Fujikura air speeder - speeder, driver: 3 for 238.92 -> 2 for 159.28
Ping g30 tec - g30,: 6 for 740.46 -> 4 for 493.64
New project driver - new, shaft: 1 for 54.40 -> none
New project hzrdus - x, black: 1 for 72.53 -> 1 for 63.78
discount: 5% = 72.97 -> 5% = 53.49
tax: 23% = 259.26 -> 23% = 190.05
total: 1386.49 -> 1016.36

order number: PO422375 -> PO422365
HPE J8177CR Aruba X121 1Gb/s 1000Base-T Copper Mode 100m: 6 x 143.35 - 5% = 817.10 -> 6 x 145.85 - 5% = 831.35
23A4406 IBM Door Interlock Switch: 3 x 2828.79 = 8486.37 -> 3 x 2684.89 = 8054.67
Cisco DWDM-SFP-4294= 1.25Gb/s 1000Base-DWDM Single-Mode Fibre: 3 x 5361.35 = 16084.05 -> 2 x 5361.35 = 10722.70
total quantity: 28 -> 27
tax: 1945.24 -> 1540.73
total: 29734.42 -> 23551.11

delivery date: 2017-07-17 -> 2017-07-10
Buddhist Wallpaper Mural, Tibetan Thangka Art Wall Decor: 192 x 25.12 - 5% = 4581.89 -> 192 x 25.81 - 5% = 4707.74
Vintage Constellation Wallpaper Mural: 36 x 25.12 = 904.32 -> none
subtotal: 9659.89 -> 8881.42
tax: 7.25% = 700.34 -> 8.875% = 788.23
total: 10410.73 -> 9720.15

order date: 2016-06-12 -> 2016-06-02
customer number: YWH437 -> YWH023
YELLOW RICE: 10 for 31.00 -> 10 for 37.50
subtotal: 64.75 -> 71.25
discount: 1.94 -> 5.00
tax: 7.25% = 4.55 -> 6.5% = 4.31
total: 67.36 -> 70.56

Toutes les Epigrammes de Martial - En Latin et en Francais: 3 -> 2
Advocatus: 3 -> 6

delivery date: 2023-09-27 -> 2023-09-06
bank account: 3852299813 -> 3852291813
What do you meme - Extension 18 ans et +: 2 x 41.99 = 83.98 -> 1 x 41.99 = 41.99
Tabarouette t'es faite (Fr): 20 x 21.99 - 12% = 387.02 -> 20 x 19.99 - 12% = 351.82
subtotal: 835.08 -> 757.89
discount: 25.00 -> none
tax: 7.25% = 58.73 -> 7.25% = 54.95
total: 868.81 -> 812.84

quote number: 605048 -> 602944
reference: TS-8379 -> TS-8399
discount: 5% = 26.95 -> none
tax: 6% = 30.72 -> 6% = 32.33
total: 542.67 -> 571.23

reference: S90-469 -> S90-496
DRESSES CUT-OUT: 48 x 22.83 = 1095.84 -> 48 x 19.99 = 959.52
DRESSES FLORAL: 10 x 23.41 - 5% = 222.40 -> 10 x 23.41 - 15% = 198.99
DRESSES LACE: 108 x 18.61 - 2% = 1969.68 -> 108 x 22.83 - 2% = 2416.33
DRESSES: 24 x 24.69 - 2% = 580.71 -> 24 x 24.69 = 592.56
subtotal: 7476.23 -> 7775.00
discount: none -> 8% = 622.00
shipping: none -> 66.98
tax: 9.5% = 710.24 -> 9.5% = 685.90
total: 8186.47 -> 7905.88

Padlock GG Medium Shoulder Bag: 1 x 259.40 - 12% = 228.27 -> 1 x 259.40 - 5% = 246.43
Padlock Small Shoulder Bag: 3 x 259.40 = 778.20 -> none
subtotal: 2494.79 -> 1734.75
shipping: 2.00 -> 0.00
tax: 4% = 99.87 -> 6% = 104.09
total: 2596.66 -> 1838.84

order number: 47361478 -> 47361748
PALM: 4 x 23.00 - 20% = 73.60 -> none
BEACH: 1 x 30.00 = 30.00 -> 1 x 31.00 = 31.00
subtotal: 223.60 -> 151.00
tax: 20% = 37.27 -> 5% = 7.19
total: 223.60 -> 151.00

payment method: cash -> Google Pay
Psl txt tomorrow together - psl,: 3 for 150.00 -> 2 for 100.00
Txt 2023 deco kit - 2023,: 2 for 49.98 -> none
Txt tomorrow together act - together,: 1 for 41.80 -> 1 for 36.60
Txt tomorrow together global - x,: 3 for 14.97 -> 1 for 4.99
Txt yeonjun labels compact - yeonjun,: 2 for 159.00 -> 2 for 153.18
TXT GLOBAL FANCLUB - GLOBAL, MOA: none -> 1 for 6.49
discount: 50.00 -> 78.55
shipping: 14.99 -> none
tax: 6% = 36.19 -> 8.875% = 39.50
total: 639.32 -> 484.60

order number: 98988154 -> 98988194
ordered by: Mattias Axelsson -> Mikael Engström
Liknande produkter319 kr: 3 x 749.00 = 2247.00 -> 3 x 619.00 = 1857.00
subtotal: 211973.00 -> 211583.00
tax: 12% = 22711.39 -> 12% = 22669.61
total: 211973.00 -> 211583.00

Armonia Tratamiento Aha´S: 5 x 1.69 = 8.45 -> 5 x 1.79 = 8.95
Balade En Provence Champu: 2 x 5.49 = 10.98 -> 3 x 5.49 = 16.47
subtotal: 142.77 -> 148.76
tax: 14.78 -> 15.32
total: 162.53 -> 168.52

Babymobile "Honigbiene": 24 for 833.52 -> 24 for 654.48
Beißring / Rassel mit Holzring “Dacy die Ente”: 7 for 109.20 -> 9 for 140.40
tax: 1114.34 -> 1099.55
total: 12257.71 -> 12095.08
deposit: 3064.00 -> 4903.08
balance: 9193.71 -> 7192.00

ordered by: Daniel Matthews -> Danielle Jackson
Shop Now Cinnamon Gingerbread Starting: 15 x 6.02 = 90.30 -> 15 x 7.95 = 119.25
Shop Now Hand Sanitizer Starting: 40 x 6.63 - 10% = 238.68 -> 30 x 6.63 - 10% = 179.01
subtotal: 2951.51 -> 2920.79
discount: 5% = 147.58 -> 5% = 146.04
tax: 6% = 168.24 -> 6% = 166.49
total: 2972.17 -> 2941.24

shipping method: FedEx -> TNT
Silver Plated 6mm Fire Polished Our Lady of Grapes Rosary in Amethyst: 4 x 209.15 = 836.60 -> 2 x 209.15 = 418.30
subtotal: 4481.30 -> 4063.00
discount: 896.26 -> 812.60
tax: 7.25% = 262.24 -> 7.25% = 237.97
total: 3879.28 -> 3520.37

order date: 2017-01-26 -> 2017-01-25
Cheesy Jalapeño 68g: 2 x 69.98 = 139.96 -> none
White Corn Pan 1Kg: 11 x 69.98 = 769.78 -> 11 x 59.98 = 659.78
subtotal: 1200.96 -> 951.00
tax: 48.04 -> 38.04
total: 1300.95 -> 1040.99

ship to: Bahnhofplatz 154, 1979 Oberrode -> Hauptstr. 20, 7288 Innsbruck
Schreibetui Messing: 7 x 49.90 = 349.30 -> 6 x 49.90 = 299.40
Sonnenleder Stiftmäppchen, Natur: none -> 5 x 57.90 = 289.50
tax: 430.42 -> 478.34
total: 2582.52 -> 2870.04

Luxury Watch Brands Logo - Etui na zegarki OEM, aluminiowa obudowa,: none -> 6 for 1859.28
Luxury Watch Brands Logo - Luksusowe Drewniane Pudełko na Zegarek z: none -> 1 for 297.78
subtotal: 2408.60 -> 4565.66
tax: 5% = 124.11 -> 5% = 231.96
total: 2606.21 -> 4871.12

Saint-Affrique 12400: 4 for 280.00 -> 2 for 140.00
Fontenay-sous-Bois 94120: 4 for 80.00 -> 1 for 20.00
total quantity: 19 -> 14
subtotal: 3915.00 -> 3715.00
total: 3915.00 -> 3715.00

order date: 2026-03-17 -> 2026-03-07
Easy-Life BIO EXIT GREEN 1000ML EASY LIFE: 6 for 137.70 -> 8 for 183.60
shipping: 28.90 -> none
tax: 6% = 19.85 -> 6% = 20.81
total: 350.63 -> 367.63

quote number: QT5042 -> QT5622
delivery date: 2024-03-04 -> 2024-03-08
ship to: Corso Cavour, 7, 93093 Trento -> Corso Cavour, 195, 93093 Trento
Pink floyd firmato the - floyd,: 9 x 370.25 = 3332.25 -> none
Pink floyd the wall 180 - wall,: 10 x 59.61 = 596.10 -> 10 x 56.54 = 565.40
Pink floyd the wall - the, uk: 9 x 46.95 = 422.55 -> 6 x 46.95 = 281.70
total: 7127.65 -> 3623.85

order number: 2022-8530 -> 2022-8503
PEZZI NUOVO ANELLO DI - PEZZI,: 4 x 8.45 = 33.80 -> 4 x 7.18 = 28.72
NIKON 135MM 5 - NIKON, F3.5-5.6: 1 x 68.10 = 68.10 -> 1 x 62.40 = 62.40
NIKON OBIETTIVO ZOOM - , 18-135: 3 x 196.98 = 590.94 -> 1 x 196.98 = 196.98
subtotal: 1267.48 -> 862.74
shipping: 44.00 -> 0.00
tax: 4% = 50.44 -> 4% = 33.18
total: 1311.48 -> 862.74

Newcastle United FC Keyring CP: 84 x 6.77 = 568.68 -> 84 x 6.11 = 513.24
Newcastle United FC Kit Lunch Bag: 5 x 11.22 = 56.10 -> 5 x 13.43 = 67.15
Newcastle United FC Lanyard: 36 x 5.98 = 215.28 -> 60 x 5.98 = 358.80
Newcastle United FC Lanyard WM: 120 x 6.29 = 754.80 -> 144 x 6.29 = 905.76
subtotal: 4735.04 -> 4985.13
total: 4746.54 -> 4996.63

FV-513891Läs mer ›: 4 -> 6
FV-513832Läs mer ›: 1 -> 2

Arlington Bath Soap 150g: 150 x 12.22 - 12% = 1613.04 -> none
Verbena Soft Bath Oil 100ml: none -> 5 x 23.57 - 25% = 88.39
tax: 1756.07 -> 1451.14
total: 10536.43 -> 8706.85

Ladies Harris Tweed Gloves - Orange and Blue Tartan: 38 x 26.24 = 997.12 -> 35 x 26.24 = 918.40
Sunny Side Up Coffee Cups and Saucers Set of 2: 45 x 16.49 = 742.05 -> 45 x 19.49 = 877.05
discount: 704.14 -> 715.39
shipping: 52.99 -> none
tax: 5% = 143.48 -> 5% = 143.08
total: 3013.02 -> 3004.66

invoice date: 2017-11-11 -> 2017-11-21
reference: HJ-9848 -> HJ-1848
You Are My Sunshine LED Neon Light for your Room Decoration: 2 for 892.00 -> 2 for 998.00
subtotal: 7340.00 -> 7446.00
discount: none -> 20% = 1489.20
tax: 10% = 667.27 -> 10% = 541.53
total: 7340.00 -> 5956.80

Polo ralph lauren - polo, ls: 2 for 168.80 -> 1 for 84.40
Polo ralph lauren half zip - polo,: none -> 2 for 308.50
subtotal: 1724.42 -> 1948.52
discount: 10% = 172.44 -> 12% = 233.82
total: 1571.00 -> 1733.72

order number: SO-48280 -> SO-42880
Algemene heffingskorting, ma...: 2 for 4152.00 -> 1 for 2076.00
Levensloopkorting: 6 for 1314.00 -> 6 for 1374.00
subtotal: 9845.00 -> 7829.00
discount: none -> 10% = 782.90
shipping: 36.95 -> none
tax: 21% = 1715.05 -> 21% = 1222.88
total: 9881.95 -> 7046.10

Exercise goal: Above this instruction are the records; retype exactly the lines from the one containing "delivery date: 2023-09-27 -> 2023-09-06" up to and including the one containing "Txt tomorrow together global".

Response:
delivery date: 2023-09-27 -> 2023-09-06
bank account: 3852299813 -> 3852291813
What do you meme - Extension 18 ans et +: 2 x 41.99 = 83.98 -> 1 x 41.99 = 41.99
Tabarouette t'es faite (Fr): 20 x 21.99 - 12% = 387.02 -> 20 x 19.99 - 12% = 351.82
subtotal: 835.08 -> 757.89
discount: 25.00 -> none
tax: 7.25% = 58.73 -> 7.25% = 54.95
total: 868.81 -> 812.84

quote number: 605048 -> 602944
reference: TS-8379 -> TS-8399
discount: 5% = 26.95 -> none
tax: 6% = 30.72 -> 6% = 32.33
total: 542.67 -> 571.23

reference: S90-469 -> S90-496
DRESSES CUT-OUT: 48 x 22.83 = 1095.84 -> 48 x 19.99 = 959.52
DRESSES FLORAL: 10 x 23.41 - 5% = 222.40 -> 10 x 23.41 - 15% = 198.99
DRESSES LACE: 108 x 18.61 - 2% = 1969.68 -> 108 x 22.83 - 2% = 2416.33
DRESSES: 24 x 24.69 - 2% = 580.71 -> 24 x 24.69 = 592.56
subtotal: 7476.23 -> 7775.00
discount: none -> 8% = 622.00
shipping: none -> 66.98
tax: 9.5% = 710.24 -> 9.5% = 685.90
total: 8186.47 -> 7905.88

Padlock GG Medium Shoulder Bag: 1 x 259.40 - 12% = 228.27 -> 1 x 259.40 - 5% = 246.43
Padlock Small Shoulder Bag: 3 x 259.40 = 778.20 -> none
subtotal: 2494.79 -> 1734.75
shipping: 2.00 -> 0.00
tax: 4% = 99.87 -> 6% = 104.09
total: 2596.66 -> 1838.84

order number: 47361478 -> 47361748
PALM: 4 x 23.00 - 20% = 73.60 -> none
BEACH: 1 x 30.00 = 30.00 -> 1 x 31.00 = 31.00
subtotal: 223.60 -> 151.00
tax: 20% = 37.27 -> 5% = 7.19
total: 223.60 -> 151.00

payment method: cash -> Google Pay
Psl txt tomorrow together - psl,: 3 for 150.00 -> 2 for 100.00
Txt 2023 deco kit - 2023,: 2 for 49.98 -> none
Txt tomorrow together act - together,: 1 for 41.80 -> 1 for 36.60
Txt tomorrow together global - x,: 3 for 14.97 -> 1 for 4.99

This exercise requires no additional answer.